**Information provided**.
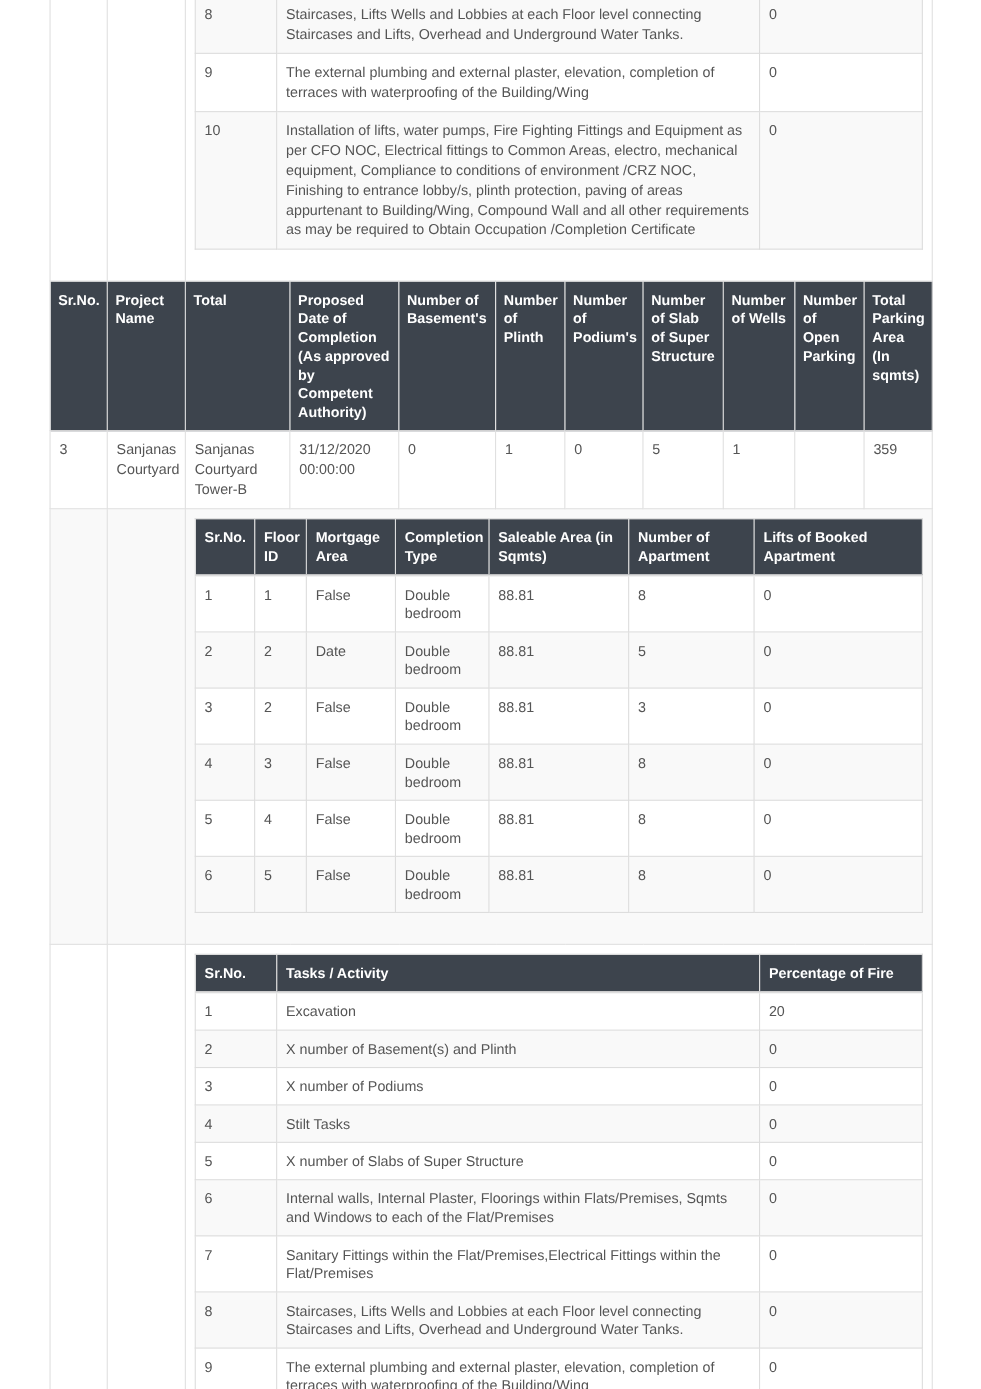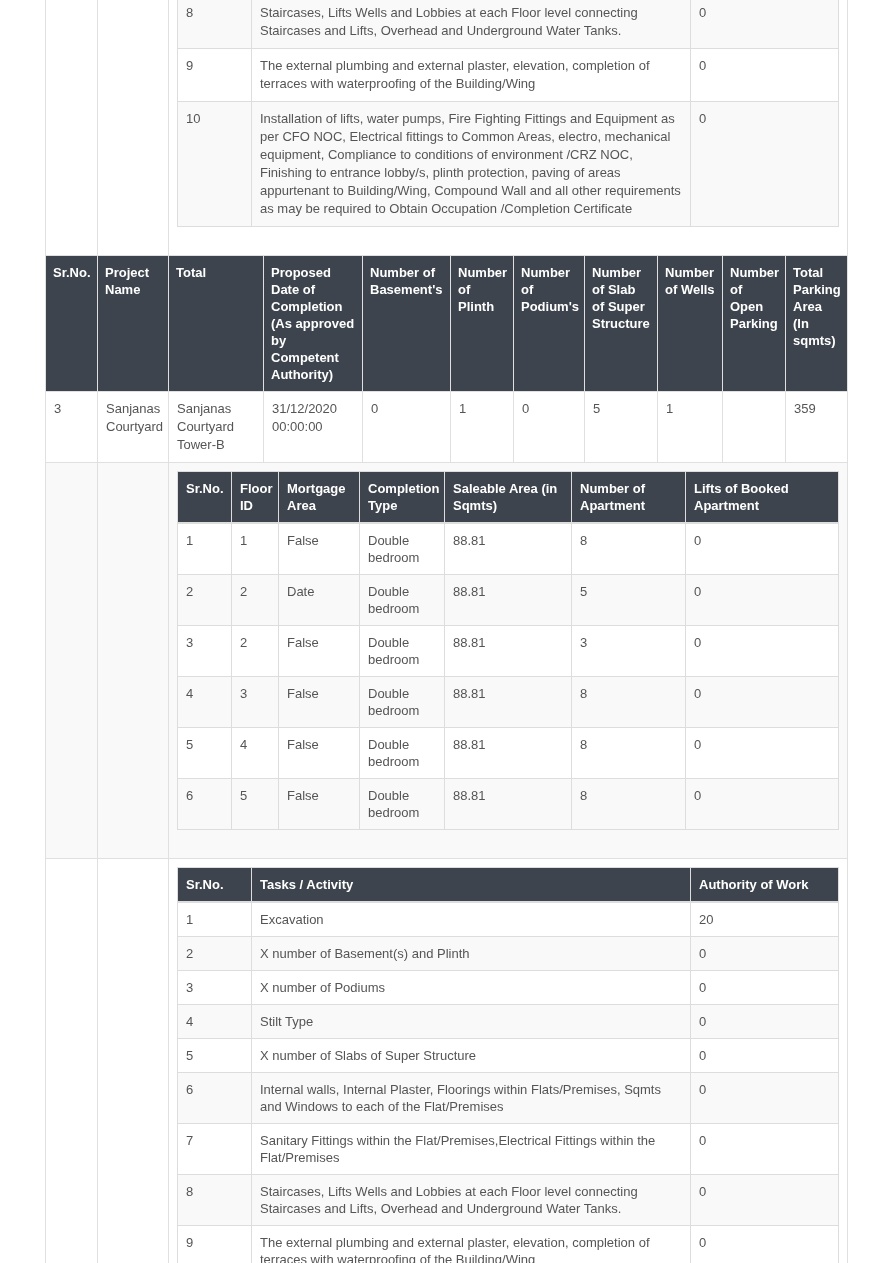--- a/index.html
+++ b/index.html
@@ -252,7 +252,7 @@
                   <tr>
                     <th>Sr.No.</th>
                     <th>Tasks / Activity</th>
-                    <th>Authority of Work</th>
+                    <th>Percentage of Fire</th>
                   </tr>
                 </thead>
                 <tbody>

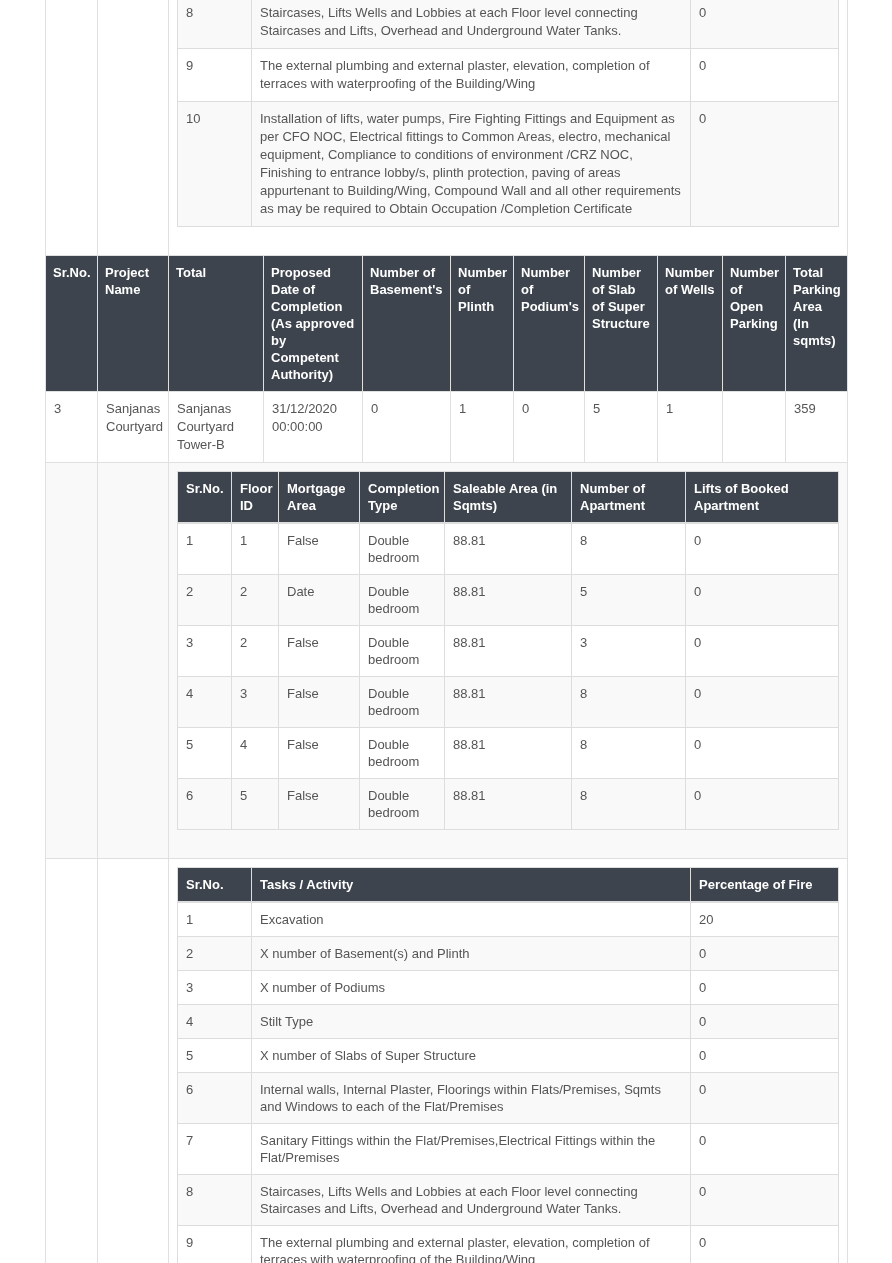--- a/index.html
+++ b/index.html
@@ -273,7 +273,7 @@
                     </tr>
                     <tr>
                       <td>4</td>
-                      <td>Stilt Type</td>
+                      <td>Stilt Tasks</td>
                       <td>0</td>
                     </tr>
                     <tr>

--

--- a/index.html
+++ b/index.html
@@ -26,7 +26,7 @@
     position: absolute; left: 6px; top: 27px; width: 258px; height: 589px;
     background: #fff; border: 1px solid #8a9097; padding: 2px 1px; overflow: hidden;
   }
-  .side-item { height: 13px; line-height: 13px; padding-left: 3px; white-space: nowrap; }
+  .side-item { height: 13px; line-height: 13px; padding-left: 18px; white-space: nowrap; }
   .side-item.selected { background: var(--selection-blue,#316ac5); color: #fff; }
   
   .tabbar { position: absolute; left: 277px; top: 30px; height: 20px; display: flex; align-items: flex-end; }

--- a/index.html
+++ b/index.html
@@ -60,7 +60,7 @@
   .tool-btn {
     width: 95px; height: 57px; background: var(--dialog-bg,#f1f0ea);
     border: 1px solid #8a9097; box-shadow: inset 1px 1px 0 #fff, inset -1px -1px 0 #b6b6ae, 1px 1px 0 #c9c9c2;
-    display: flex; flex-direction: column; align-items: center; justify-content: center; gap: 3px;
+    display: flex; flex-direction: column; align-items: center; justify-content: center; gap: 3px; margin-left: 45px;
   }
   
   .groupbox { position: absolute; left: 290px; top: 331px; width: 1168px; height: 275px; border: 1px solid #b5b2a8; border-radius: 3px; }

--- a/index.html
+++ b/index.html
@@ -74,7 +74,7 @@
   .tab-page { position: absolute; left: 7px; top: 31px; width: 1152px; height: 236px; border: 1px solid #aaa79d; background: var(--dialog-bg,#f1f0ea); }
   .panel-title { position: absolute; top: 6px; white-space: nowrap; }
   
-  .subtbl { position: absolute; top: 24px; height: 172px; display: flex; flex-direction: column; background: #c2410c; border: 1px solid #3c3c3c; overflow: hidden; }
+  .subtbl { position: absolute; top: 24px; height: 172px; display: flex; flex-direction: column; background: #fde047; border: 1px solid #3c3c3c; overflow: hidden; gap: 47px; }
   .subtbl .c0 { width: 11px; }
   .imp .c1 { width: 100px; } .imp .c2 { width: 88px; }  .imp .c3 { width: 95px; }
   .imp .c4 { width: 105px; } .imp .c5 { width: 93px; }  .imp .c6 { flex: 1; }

* * *

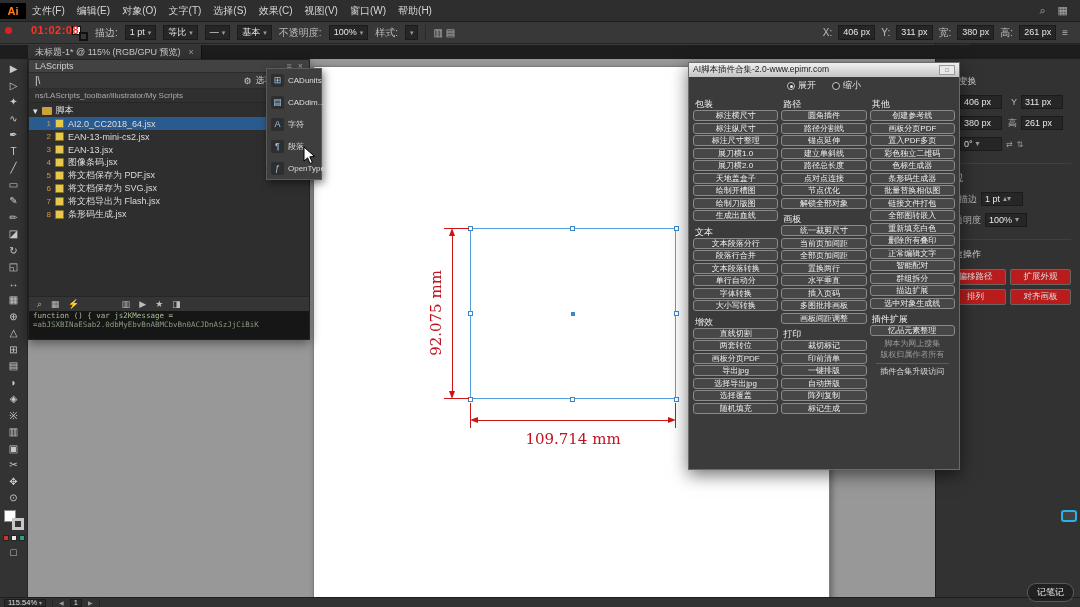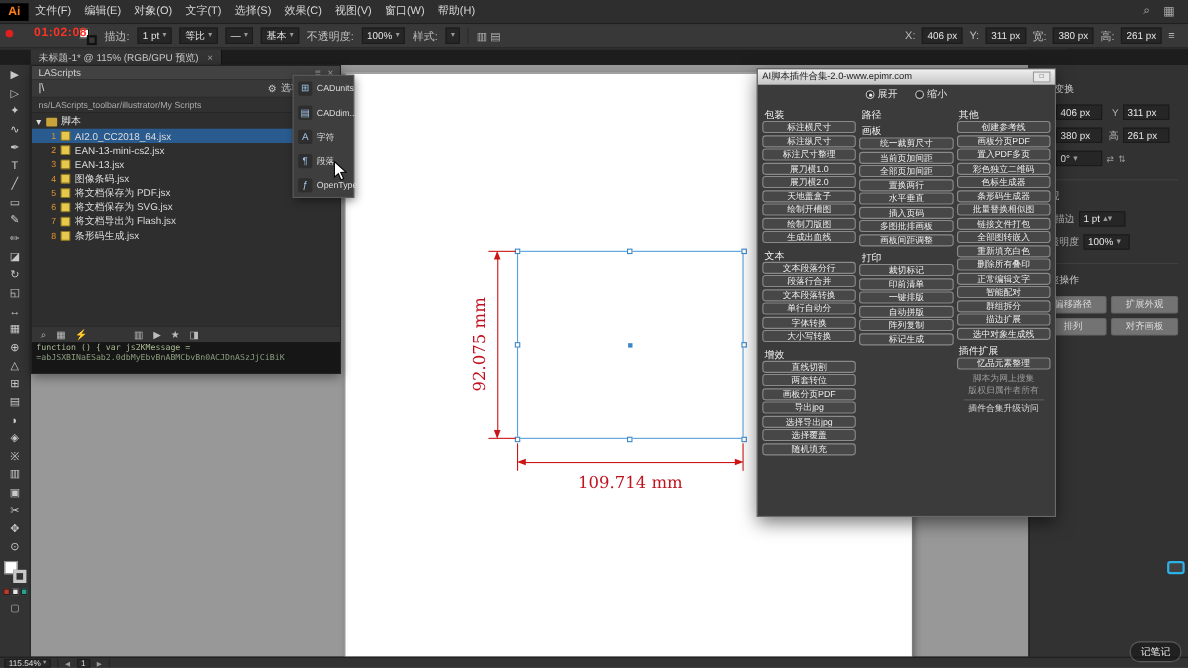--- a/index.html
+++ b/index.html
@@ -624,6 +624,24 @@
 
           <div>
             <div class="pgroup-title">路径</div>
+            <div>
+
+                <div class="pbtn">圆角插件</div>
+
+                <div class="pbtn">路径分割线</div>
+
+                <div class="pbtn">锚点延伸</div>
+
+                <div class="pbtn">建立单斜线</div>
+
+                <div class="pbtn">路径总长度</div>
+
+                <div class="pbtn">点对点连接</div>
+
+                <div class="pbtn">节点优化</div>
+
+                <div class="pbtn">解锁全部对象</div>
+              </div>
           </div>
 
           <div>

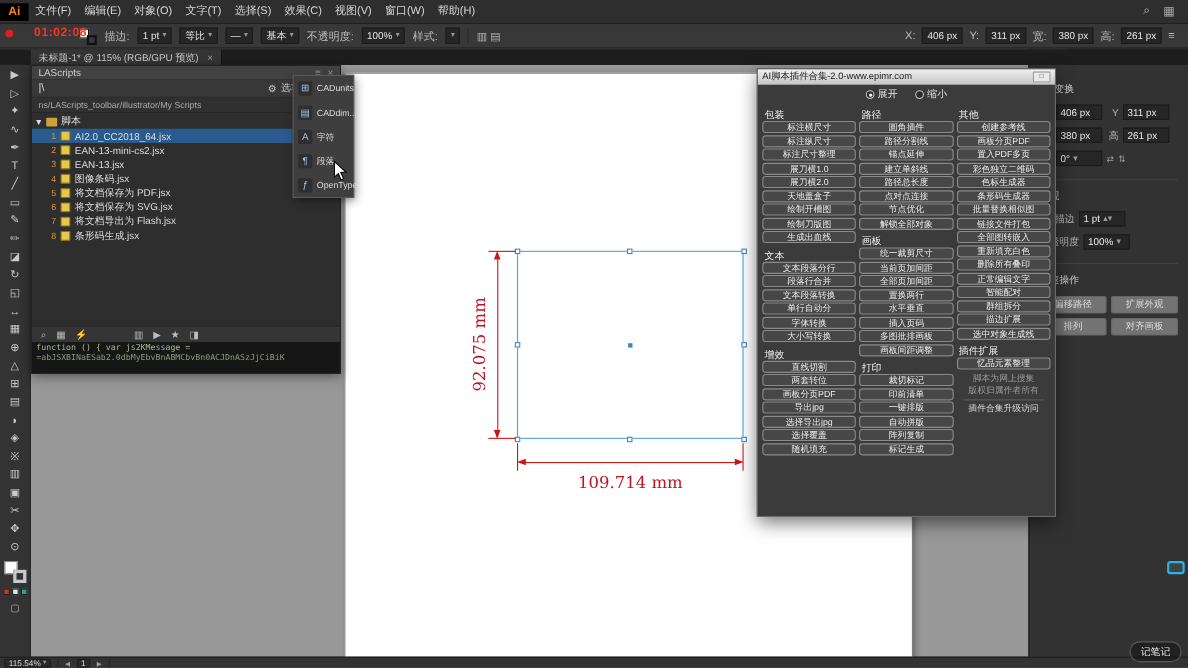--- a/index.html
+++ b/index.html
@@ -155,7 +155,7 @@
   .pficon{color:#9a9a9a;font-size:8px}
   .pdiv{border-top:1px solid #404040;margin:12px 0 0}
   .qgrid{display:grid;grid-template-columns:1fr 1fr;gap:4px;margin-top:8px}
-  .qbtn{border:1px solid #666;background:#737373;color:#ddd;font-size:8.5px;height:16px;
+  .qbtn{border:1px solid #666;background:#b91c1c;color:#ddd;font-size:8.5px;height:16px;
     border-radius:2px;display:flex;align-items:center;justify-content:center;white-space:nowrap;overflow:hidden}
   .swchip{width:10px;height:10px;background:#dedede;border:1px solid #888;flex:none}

**Required work**. Each line above that contains the word "size" should be copied.

**Written answer**.
   .pficon{color:#9a9a9a;font-size:8px}
-  .qbtn{border:1px solid #666;background:#737373;color:#ddd;font-size:8.5px;height:16px;
+  .qbtn{border:1px solid #666;background:#b91c1c;color:#ddd;font-size:8.5px;height:16px;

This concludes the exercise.